Evolution de l’importance relative des différentes disciplines d’appartenance sur theses.fr : un regard méthodologique

Ces derniers temps, je vous ai partagé quelques embryons de résultats issus d’analyses que j’ai réalisées avec les étudiants du Bachelor Data Science. Beaucoup d’analyses contrastent les disciplines entre elles, ce qui constitue une évidence tant ces comparaisons sont intéressantes. Il y a un hic néanmoins : techniquement, la discipline d’appartenance n’est pas rédigée de manière standardisée sur theses.fr, et j’ai réalisé un certain nombre de prétraitements et d’inférences qui affaiblissent naturellement la robustesse des résultats. Je vous partage ici les difficultés méthodologiques auxquelles nous avons été confrontées, notamment parce qu’il y a clairement une réflexion méthodologique à mener pour améliorer la situation. Au passage, en bonus : une évolution de l’importance relative des différentes disciplines dans les thèses soutenues depuis plus de trente ans (avec un impact visible des crises financières)

ProQuest, le site américain qui archive un nombre incroyable de thèses et Master, c’est lucratif et ils ne font pas de cadeau car l’accès est payant, mais ils ont un système de labellisation de la discipline qui tient la route, que je mets ci-dessous. La France est le héraut de la gratuité, mais il y a un souci sur la discipline d’appartenance.

Alors que dans la base theses.fr, la discipline d’appartenance est rédigée par l’auteur – il existe dès lors potentiellement des dizaines de milliers de labels différents, c’est un système de tags multiples qui est utilisé dans l’archive TEL. Dans le cas de TEL, le label est choisi au sein d’une liste déroulante.
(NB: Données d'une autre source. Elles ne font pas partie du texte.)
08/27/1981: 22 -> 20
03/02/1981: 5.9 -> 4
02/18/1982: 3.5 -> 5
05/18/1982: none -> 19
Plusieurs labels peuvent être fournis pour un manuscrit donné. Dans le cas de theses.fr, les personnes saisissant les métadonnées du manuscrit ont toute latitude quant au choix du domaine d’appartenance. Elles peuvent par exemple choisir une discipline définie de manière relativement inclusive:  sur les 447644 thèses étudiées, on trouve ainsi 10353 thèses avec le label « Chimie ». Pour mémoire, la chimie est subdivisée en France en plusieurs sections universitaires (les sections 31, 32 et 33). A l’inverse un domaine d’appartenance peut être spécifié de manière détaillée par certains auteurs, ce qui conduit à l’apparition de labels n’apparaissent par exemple qu’une fois dans le jeu de données : « Asie orientale et sciences humaines », « Bases fondamentales de l’oncogenèse », « Anthropologie psychanalytique et pratiques cliniques du corps ». Par ailleurs, comme ces domaines d’appartenance sont entrés à la main et non à partir d’une liste déroulante, des erreurs typographiques éparses se glissent dans les disciplines d’appartenance (exemple : « driot privé » en lieu et place de « droit privé »), qui peuvent dès lors nécessiter des traitements supplémentaires avant une analyse à grande échelle.
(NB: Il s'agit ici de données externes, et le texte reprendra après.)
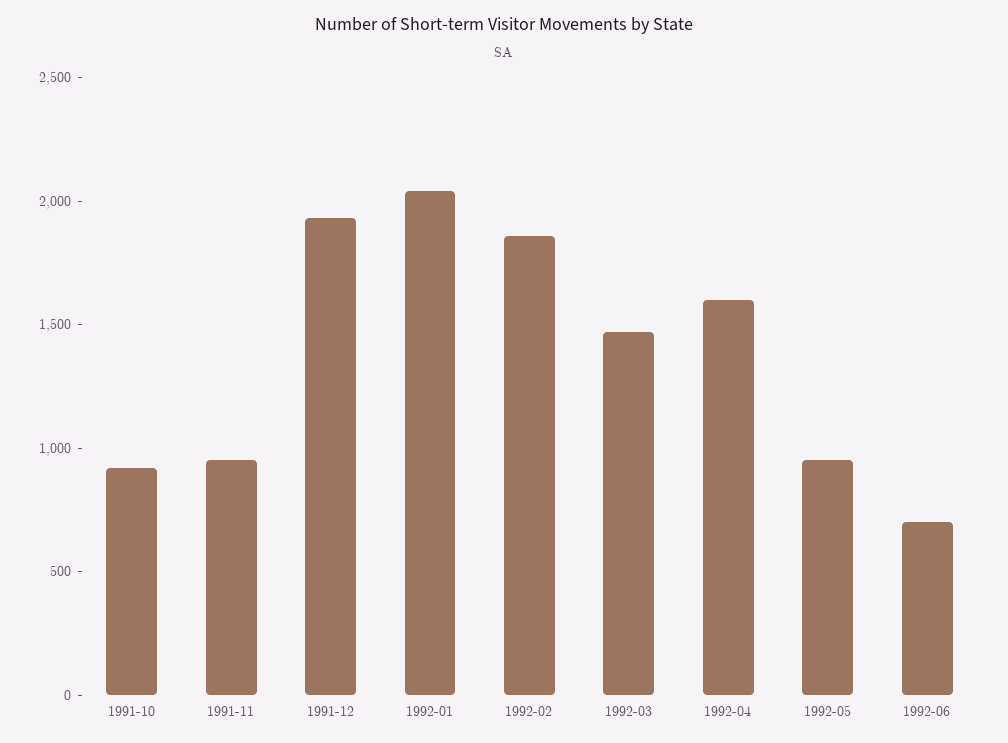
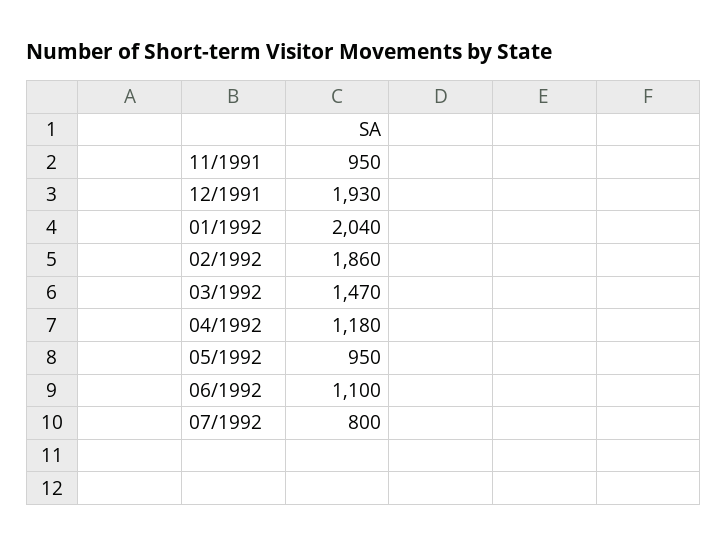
1991-10: 900 -> none
1992-04: 1600 -> 1180
1992-06: 700 -> 1100
07/1992: none -> 800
Dans l’archive de manuscrits TEL, par contraste avec les labels de theses.fr, le nombre de labels préexistant est limité par l’existence de listes déroulantes parmi lesquelles il faut choisir au moment du dépôt d’un document. Deux particularités sont à prendre en compte pour comprendre la limite de l’organisation proposée dans le site. En premier lieu, il existe une hiérarchie dans l’arborescence de tags, le tag Education étant une sous-catégorie de Sciences Humaines et Sociales (SHS). Nous détaillons dans le Tableau 9 la division des tags, ou labels, dans TEL à la base de l’arborescence, au nombre de treize. Nous les nommons ici disciplines de niveau 1 par commodité, les disciplines de niveau 2 correspondant à l’échelon inférieur.
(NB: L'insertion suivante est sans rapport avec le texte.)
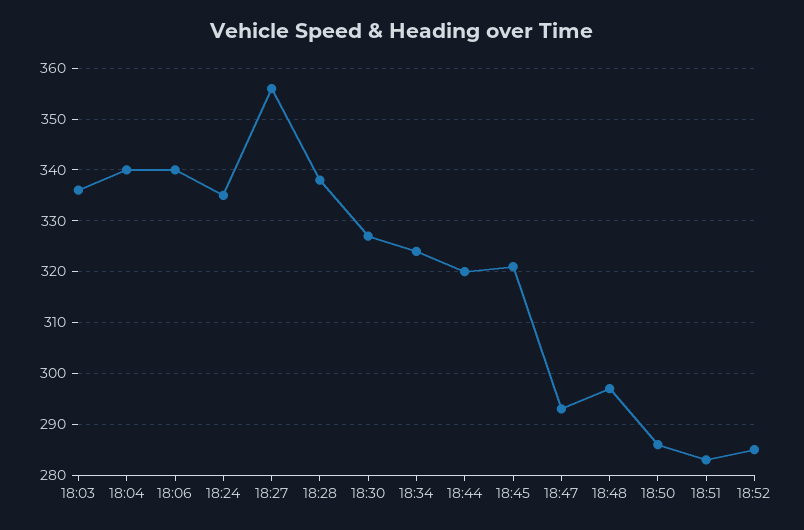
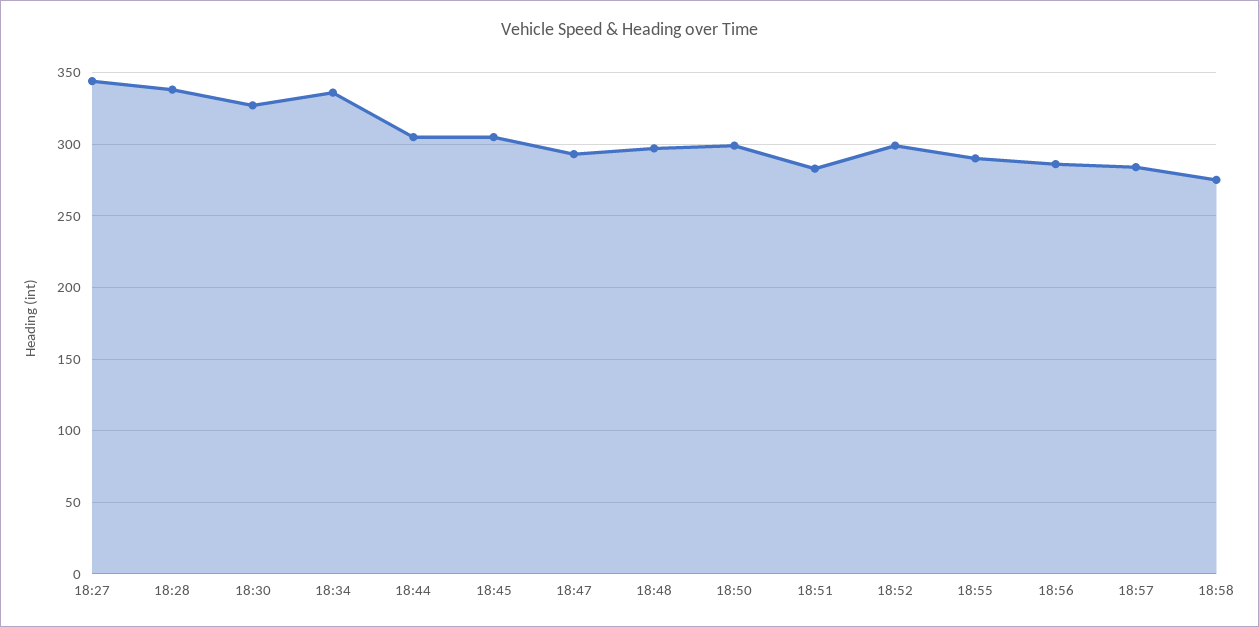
18:03: 335 -> none
18:04: 340 -> none
18:06: 340 -> none
18:24: 335 -> none
18:27: 355 -> 345
18:34: 325 -> 335
18:44: 320 -> 305
18:45: 320 -> 305
18:50: 285 -> 300
18:52: 285 -> 300
18:55: none -> 290
18:56: none -> 285
18:57: none -> 285
18:58: none -> 275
Pour illustrer davantage le mode de fonctionnement de l’arborescence, nous rapportons dans le Tableau 10 un exemple de disciplines de niveau 1 et de niveau 2 les sous-catégories correspondantes, sachant qu’il existe parfois un niveau 3, qui serait par exemple un sous-domaine de la chimie des matériaux. Comme le montre ce tableau, les sous-catégories n’ont pas été pensées de manière équilibrée – la chémo-informatique rassemble 26 doctorats là où la catégorie « Catalyse » en rassemble 222. Par ailleurs, ces choix ne semblent pas correspondre à des découpages académiques classiques – il n’a pas été possible de déterminer l’origine de l’arborescence retenue. On notera par ailleurs qu’il est possible de choisir plusieurs labels au moment du dépôt du document, et que ces labels ne sont pas nécessairement du même niveau. Il est par exemple possible au moment du dépôt de choisir un label de niveau 1 comme la chimie, et un label de niveau 2 comme le tag Education, sous-catégorie de SHS.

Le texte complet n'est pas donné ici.